Exercise description -> Each record should be given again exactly as it appears, with no image included.

↓

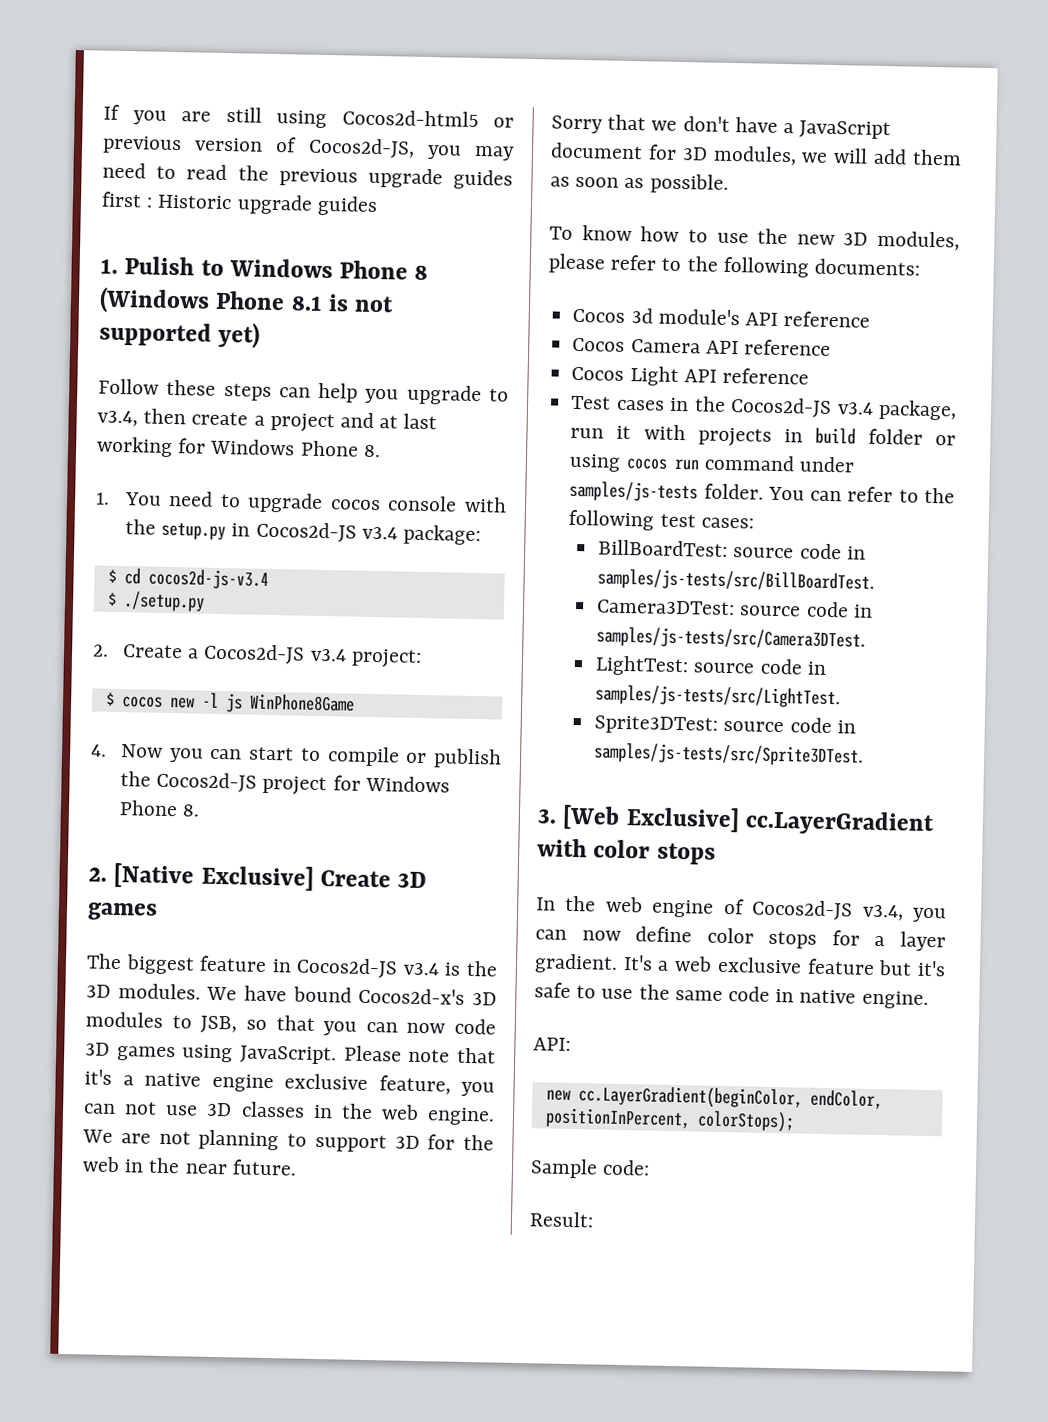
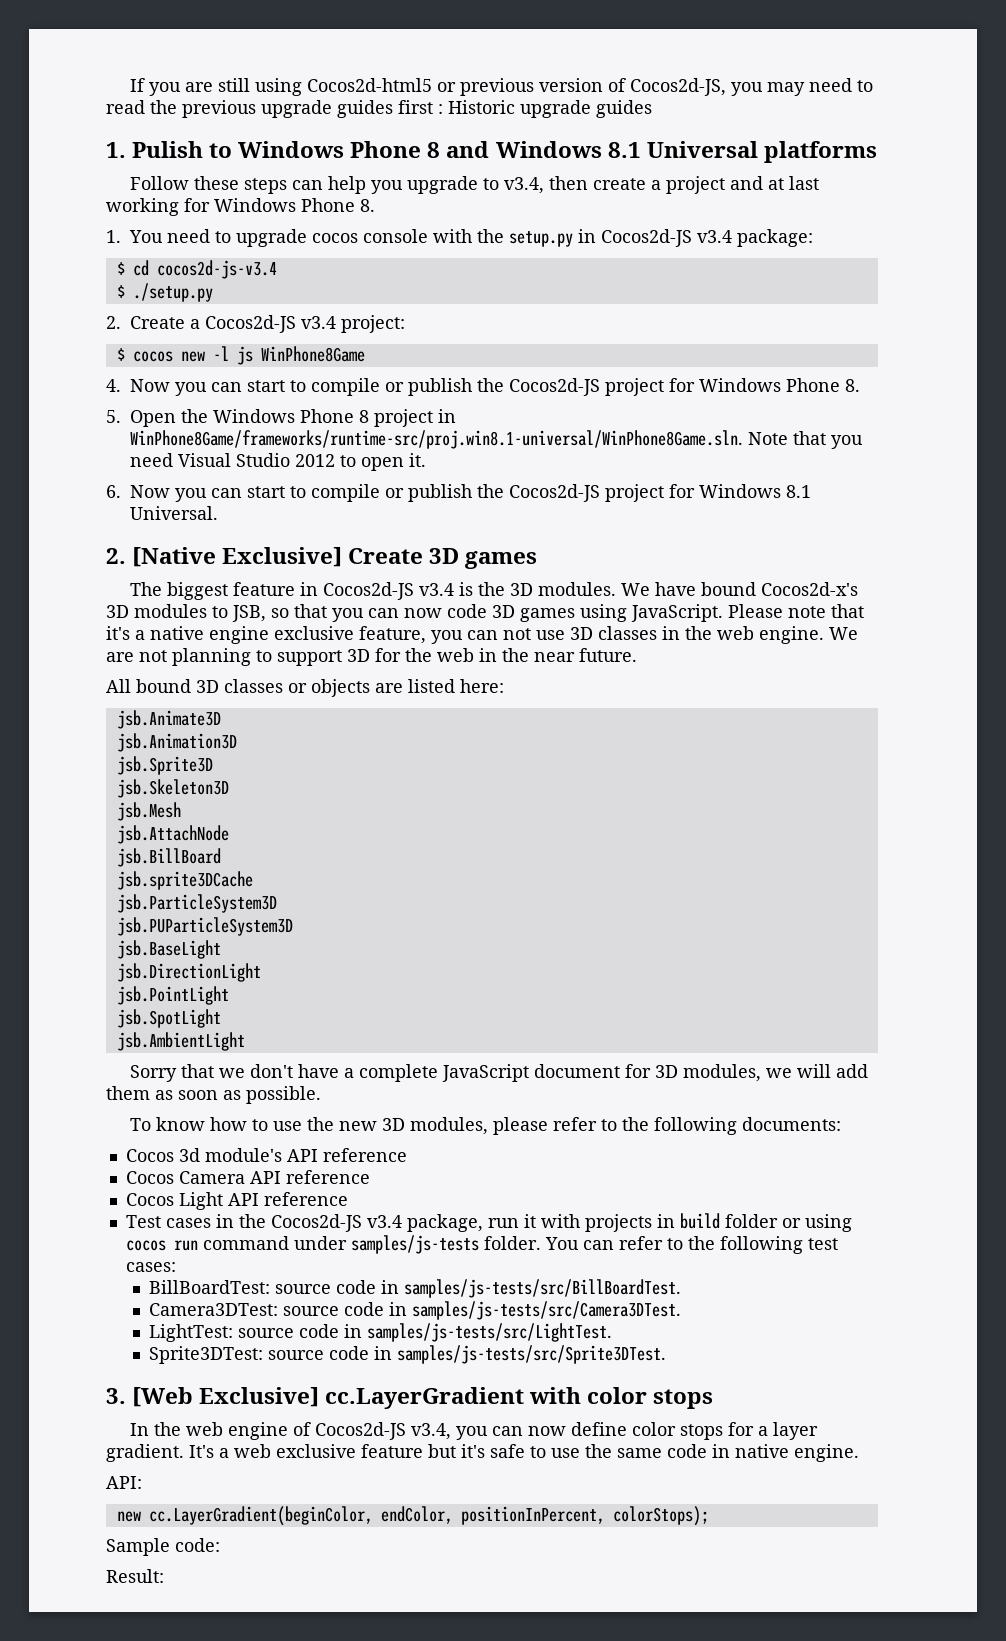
[99,286,395,315] [99,321,261,349] (Windows Phone 8.1 is not supported yet) -> [446,141,877,163] and Windows 8.1 Universal platforms
(201, 810) none -> [106,409,456,427] [130,430,863,449] [130,453,426,471] [106,484,811,502] [130,506,218,520] // 5. Open the Windows Phone 8 project in WinPhone8Game/frameworks/runtime-src/proj.win8.1-universal/WinPhone8Game.sln. Note that you need Visual Studio 2012 to open it. // 6. Now you can start to compile or publish the Cocos2d-JS project for Windows 8.1 Universal.
(297, 1167) none -> [106,679,504,697] [116,710,221,729] [116,733,237,752] [116,756,213,775] [116,779,229,798] [116,802,181,821] [116,825,229,844] [116,848,221,867] [116,871,253,890] [116,894,277,913] [116,917,293,936] [116,940,221,959] [116,963,261,982] [116,986,229,1005] [116,1009,221,1028] [116,1032,245,1051] // All bound 3D classes or objects are listed here: // jsb.Animate3D // jsb.Animation3D // jsb.Sprite3D // jsb.Skeleton3D // jsb.Mesh // jsb.AttachNode // jsb.BillBoard // jsb.sprite3DCache // jsb.ParticleSystem3D // jsb.PUParticleSystem3D // jsb.BaseLight // jsb.DirectionLight // jsb.PointLight // jsb.SpotLight // jsb.AmbientLight
(795, 128) none -> [359,1064,439,1082] complete

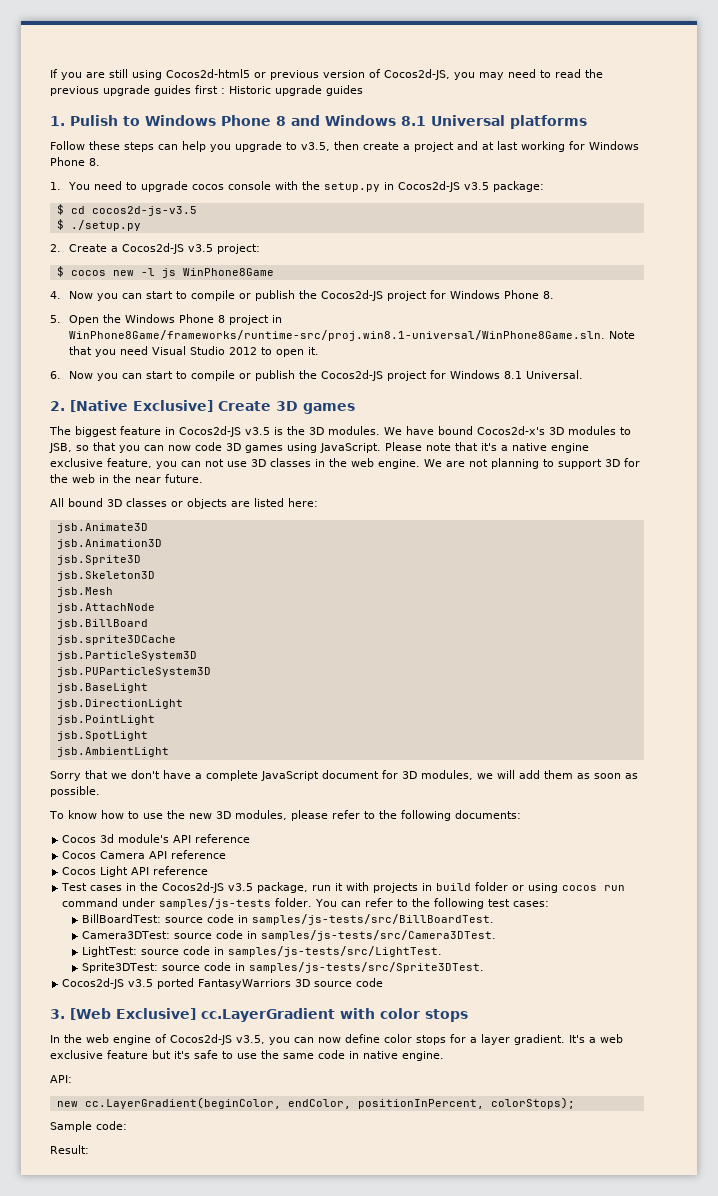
[504,177,545,194] v3.4, -> [301,142,330,151] v3.5,
[697,230,732,243] v3.4 -> [464,182,490,190] v3.5
[156,260,277,279] cocos2d-js-v3.4 -> [91,206,197,216] cocos2d-js-v3.5
[301,316,336,329] v3.4 -> [188,244,214,252] v3.5
[419,583,455,596] v3.4 -> [245,427,270,435] v3.5
[366,1215,402,1228] v3.4 -> [228,883,254,891] v3.5
(666, 1354) none -> [62,978,384,989] // Cocos2d-JS v3.5 ported FantasyWarriors 3D source code
[411,1423,452,1440] v3.4, -> [236,1035,265,1044] v3.5,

↑

Answer for the task ->
[99,286,395,315] [99,321,261,349] (Windows Phone 8.1 is not supported yet) -> [446,141,877,163] and Windows 8.1 Universal platforms
(201, 810) none -> [106,409,456,427] [130,430,863,449] [130,453,426,471] [106,484,811,502] [130,506,218,520] // 5. Open the Windows Phone 8 project in WinPhone8Game/frameworks/runtime-src/proj.win8.1-universal/WinPhone8Game.sln. Note that you need Visual Studio 2012 to open it. // 6. Now you can start to compile or publish the Cocos2d-JS project for Windows 8.1 Universal.
(297, 1167) none -> [106,679,504,697] [116,710,221,729] [116,733,237,752] [116,756,213,775] [116,779,229,798] [116,802,181,821] [116,825,229,844] [116,848,221,867] [116,871,253,890] [116,894,277,913] [116,917,293,936] [116,940,221,959] [116,963,261,982] [116,986,229,1005] [116,1009,221,1028] [116,1032,245,1051] // All bound 3D classes or objects are listed here: // jsb.Animate3D // jsb.Animation3D // jsb.Sprite3D // jsb.Skeleton3D // jsb.Mesh // jsb.AttachNode // jsb.BillBoard // jsb.sprite3DCache // jsb.ParticleSystem3D // jsb.PUParticleSystem3D // jsb.BaseLight // jsb.DirectionLight // jsb.PointLight // jsb.SpotLight // jsb.AmbientLight
(795, 128) none -> [359,1064,439,1082] complete

[504,177,545,194] v3.4, -> [301,142,330,151] v3.5,
[697,230,732,243] v3.4 -> [464,182,490,190] v3.5
[156,260,277,279] cocos2d-js-v3.4 -> [91,206,197,216] cocos2d-js-v3.5
[301,316,336,329] v3.4 -> [188,244,214,252] v3.5
[419,583,455,596] v3.4 -> [245,427,270,435] v3.5
[366,1215,402,1228] v3.4 -> [228,883,254,891] v3.5
(666, 1354) none -> [62,978,384,989] // Cocos2d-JS v3.5 ported FantasyWarriors 3D source code
[411,1423,452,1440] v3.4, -> [236,1035,265,1044] v3.5,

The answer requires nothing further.